WHAT IS REQUIRED » For the entries below, copy exactly the line that contains "[108,945,224,958] module repository." through the line that contains "(400, 315) none", both ends included, and exclude all pictures.

THE DATA »
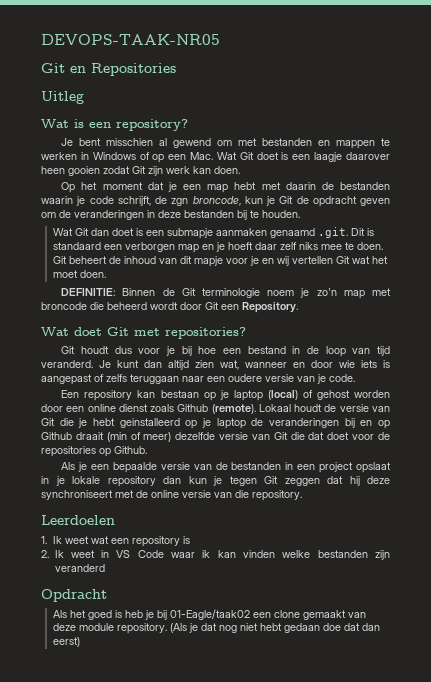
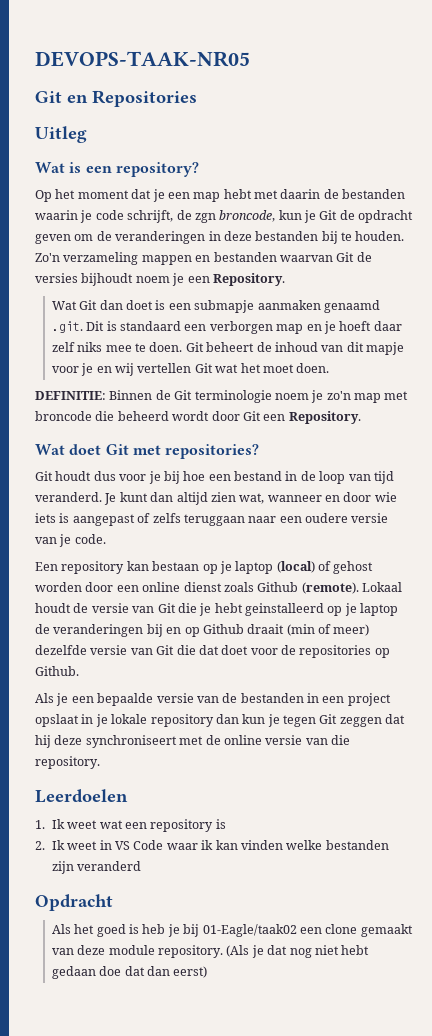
[61,138,391,149] [41,152,390,163] [41,166,240,176] // Je bent misschien al gewend om met bestanden en mappen te werken in Windows of op een Mac. Wat Git doet is een laagje daarover heen gooien zodat Git zijn werk kan doen. -> (199, 169) none
(300, 214) none -> [35,252,372,265] [35,273,285,286] Zo'n verzameling mappen en bestanden waarvan Git de versies bijhoudt noem je een Repository.

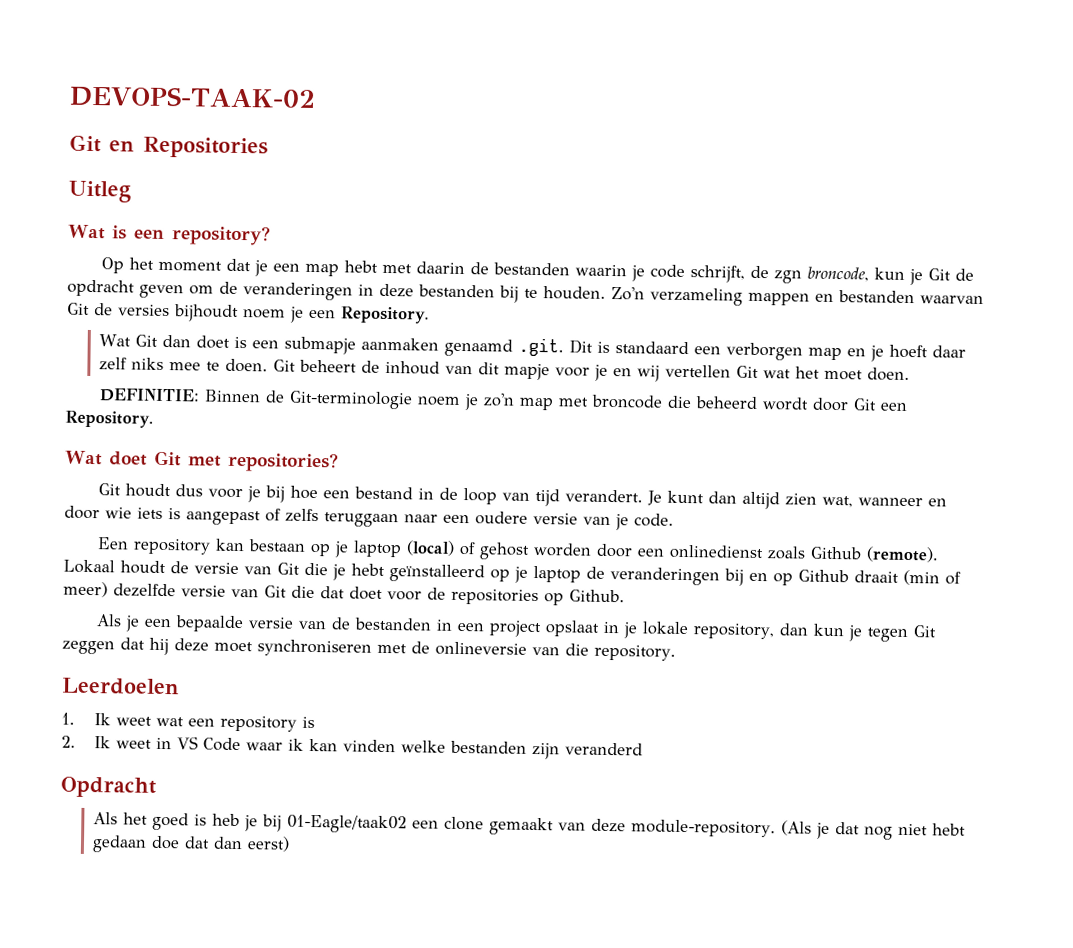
[35,51,250,67] DEVOPS-TAAK-NR05 -> [69,85,316,109] DEVOPS-TAAK-02
[174,390,272,403] Git terminologie -> [288,390,413,410] Git-terminologie
[35,492,102,502] veranderd. -> [564,489,643,503] verandert.
[142,582,222,592] online dienst -> [668,544,764,560] onlinedienst
[245,603,324,616] geinstalleerd -> [389,564,485,583] geïnstalleerd
[150,714,214,727] repository -> [692,623,775,640] repository,
[85,735,303,748] synchroniseert met de online versie -> [214,639,527,657] moet synchroniseren met de onlineversie
[108,945,224,958] module repository. -> [630,819,776,838] module-repository.

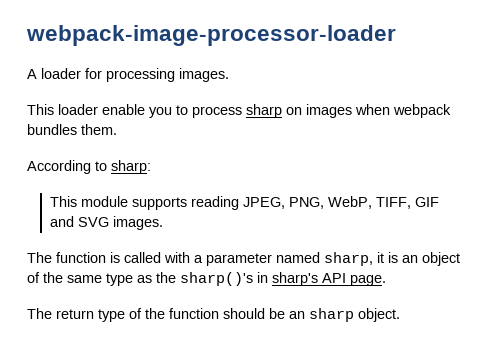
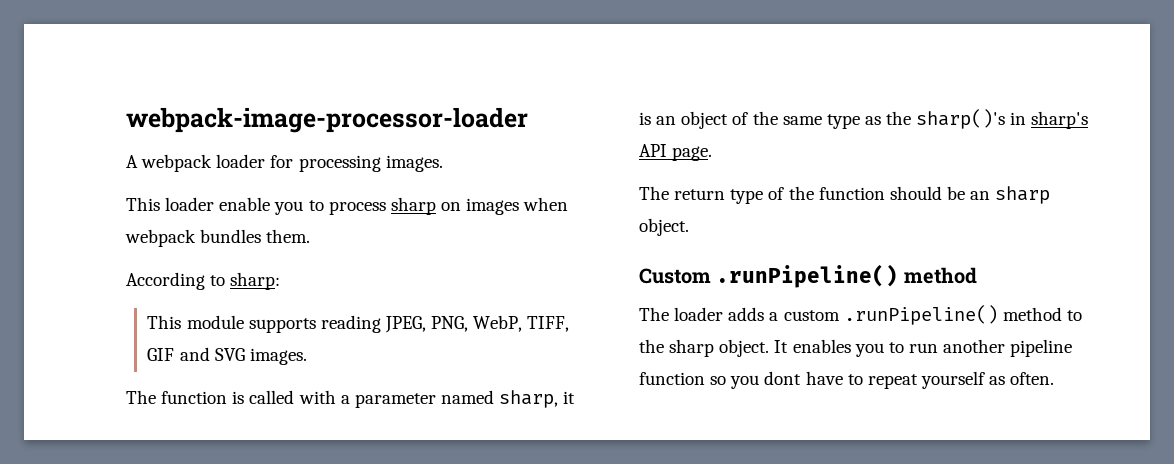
(37, 74) none -> [141,154,213,172] webpack
(400, 315) none -> [639,264,977,288] [639,305,1082,325] [639,339,1073,357] [639,371,1055,389] // Custom .runPipeline() method // The loader adds a custom .runPipeline() method to the sharp object. It enables you to run another pipeline function so you dont have to repeat yourself as often.

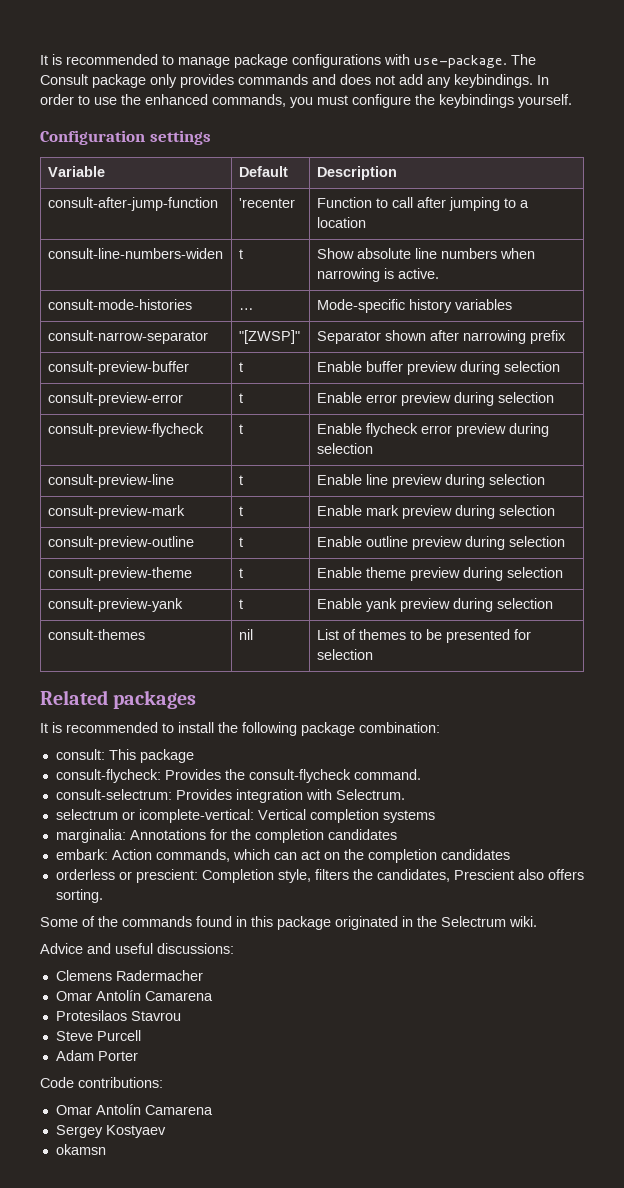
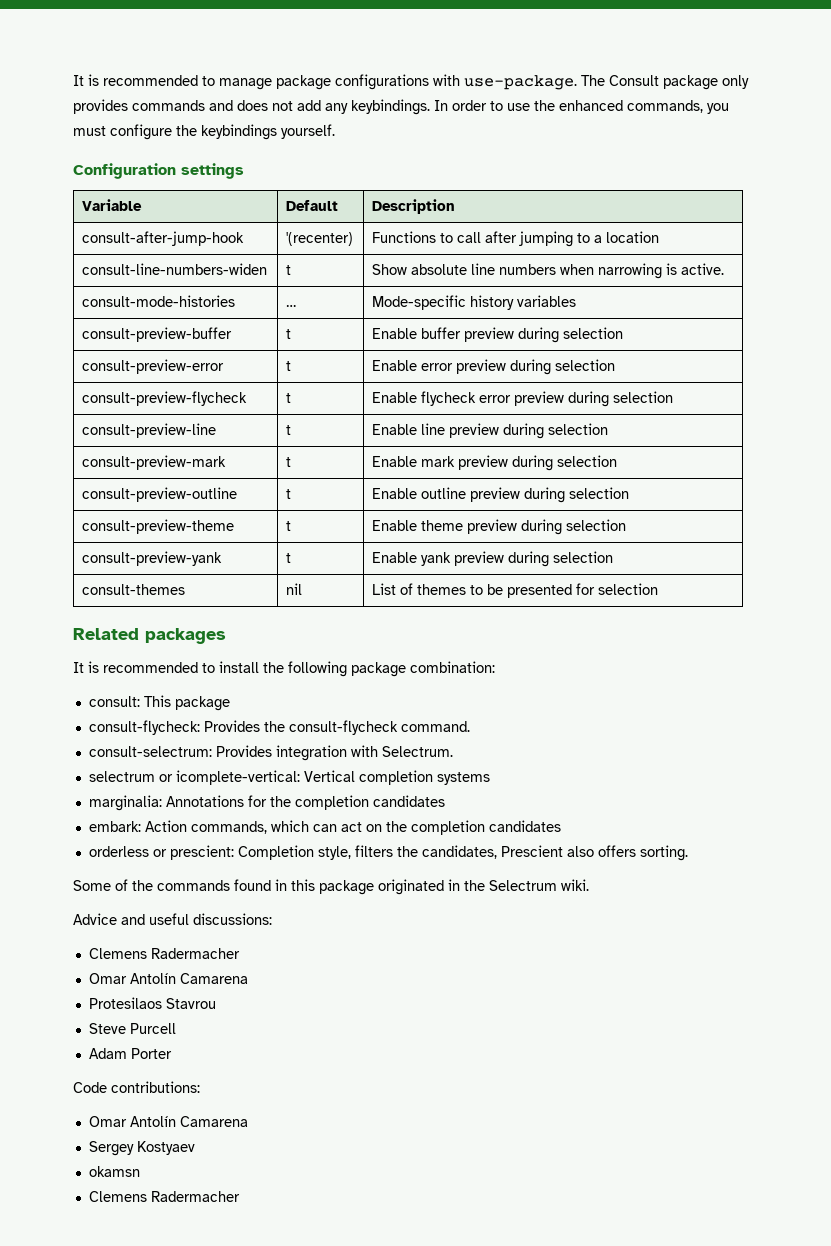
[47,197,218,211] [238,198,295,208] [316,197,372,208] consult-after-jump-function | 'recenter | Function -> [82,231,245,246] [286,232,354,246] [372,231,437,243] consult-after-jump-hook | '(recenter) | Functions
[47,330,208,344] [238,330,300,344] [316,330,566,344] // consult-narrow-separator | "[ZWSP]" | Separator shown after narrowing prefix -> (577, 301) none
(106, 1149) none -> [88,1191,240,1202] // Clemens Radermacher

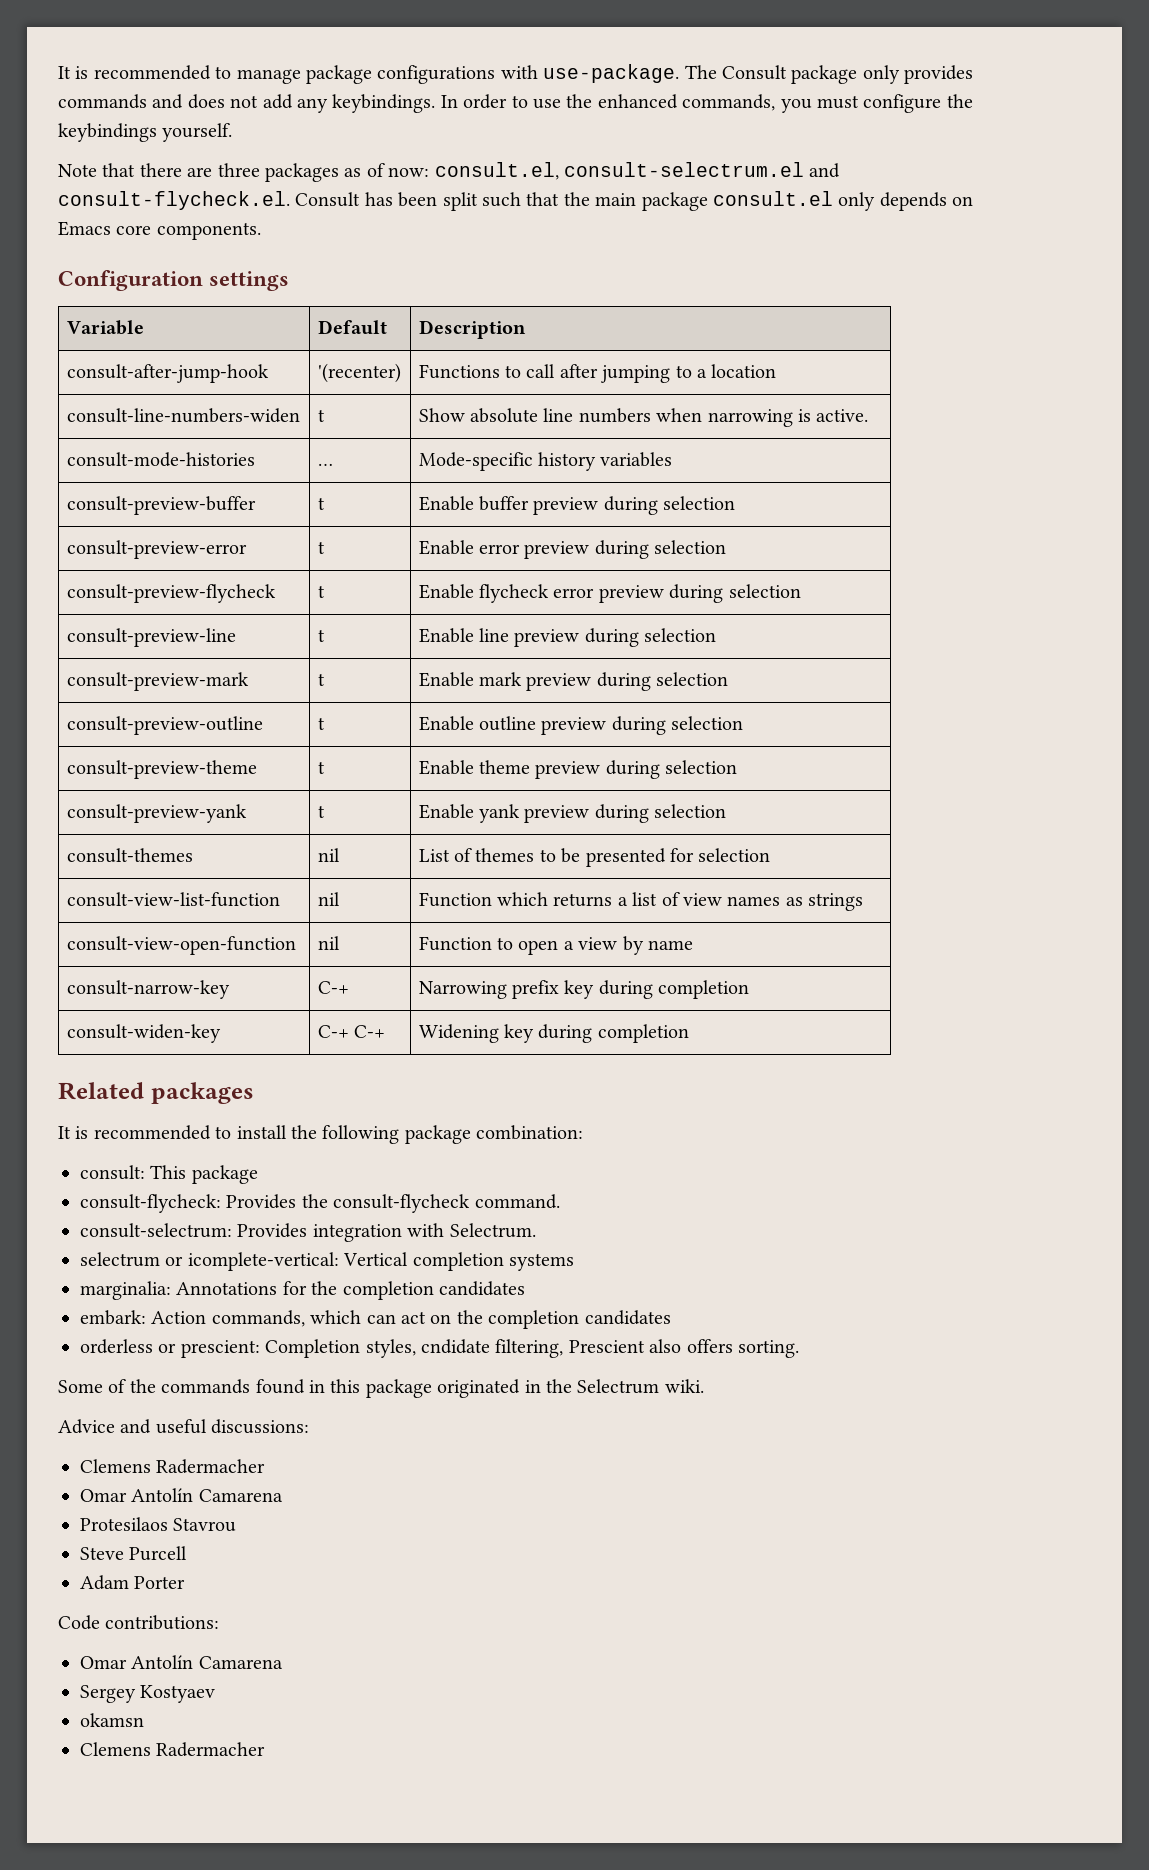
(335, 131) none -> [58,162,841,182] [58,191,974,211] [58,221,261,240] // Note that there are three packages as of now: consult.el, consult-selectrum.el and consult-flycheck.el. Consult has been split such that the main package consult.el only depends on Emacs core components.
(659, 589) none -> [66,892,280,907] [317,892,340,906] [418,892,864,911] [66,936,296,955] [317,936,340,950] [418,936,694,955] [66,980,230,999] [317,981,349,994] [418,980,750,999] [66,1024,221,1043] [317,1025,386,1038] [418,1024,689,1043] // consult-view-list-function | nil | Function which returns a list of view names as strings // consult-view-open-function | nil | Function to open a view by name // consult-narrow-key | C-+ | Narrowing prefix key during completion // consult-widen-key | C-+ C-+ | Widening key during completion
[317,845,497,860] style, filters the candidates, -> [365,1339,564,1358] styles, cndidate filtering,

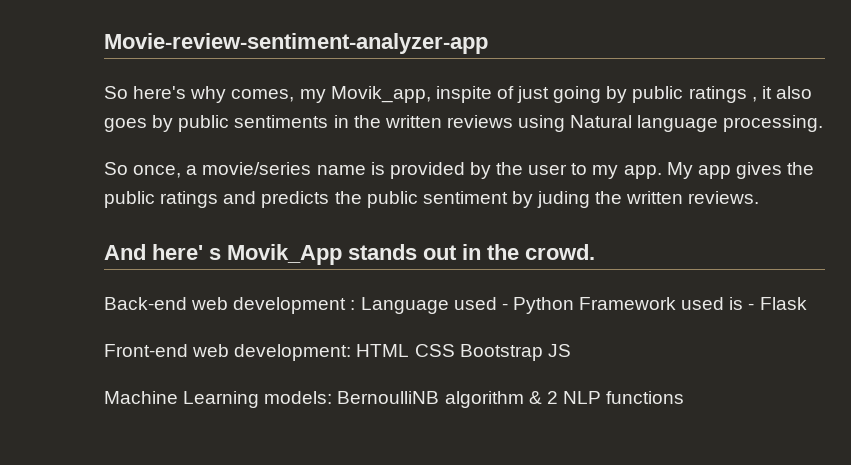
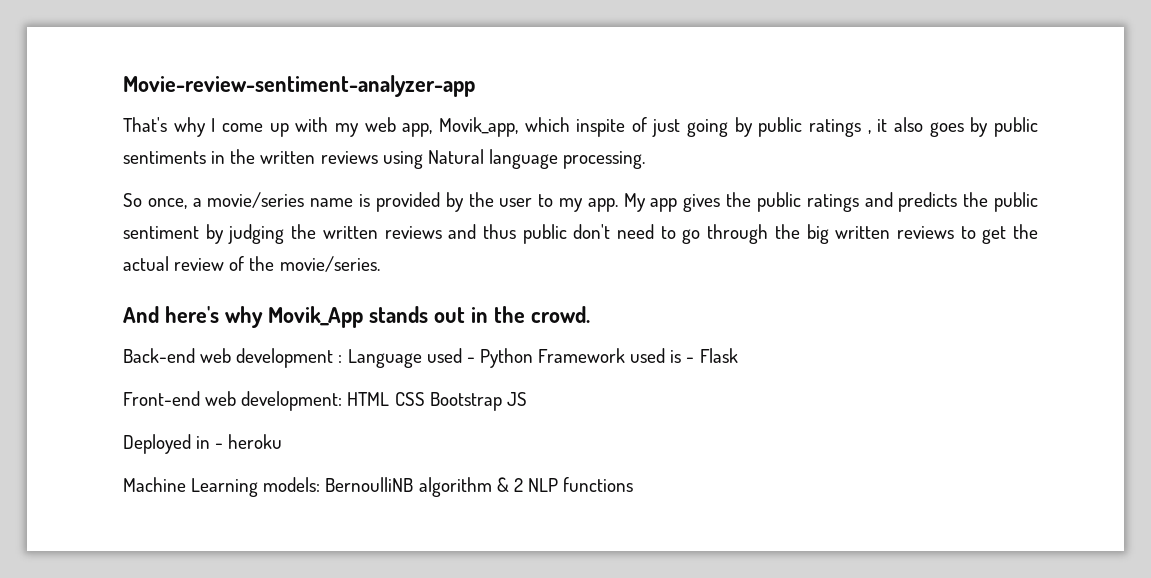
[104,86,431,103] So here's why comes, my Movik_app, -> [123,117,570,137] That's why I come up with my web app, Movik_app, which
[537,191,760,208] juding the written reviews. -> [228,224,1039,244] [123,256,380,272] judging the written reviews and thus public don't need to go through the big written reviews to get the actual review of the movie/series.
[152,244,221,260] here' s -> [164,306,263,328] here's why
(571, 350) none -> [123,434,283,454] // Deployed in - heroku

OUTPUT BELOW »
[108,945,224,958] module repository. -> [630,819,776,838] module-repository.

(37, 74) none -> [141,154,213,172] webpack
(400, 315) none -> [639,264,977,288] [639,305,1082,325] [639,339,1073,357] [639,371,1055,389] // Custom .runPipeline() method // The loader adds a custom .runPipeline() method to the sharp object. It enables you to run another pipeline function so you dont have to repeat yourself as often.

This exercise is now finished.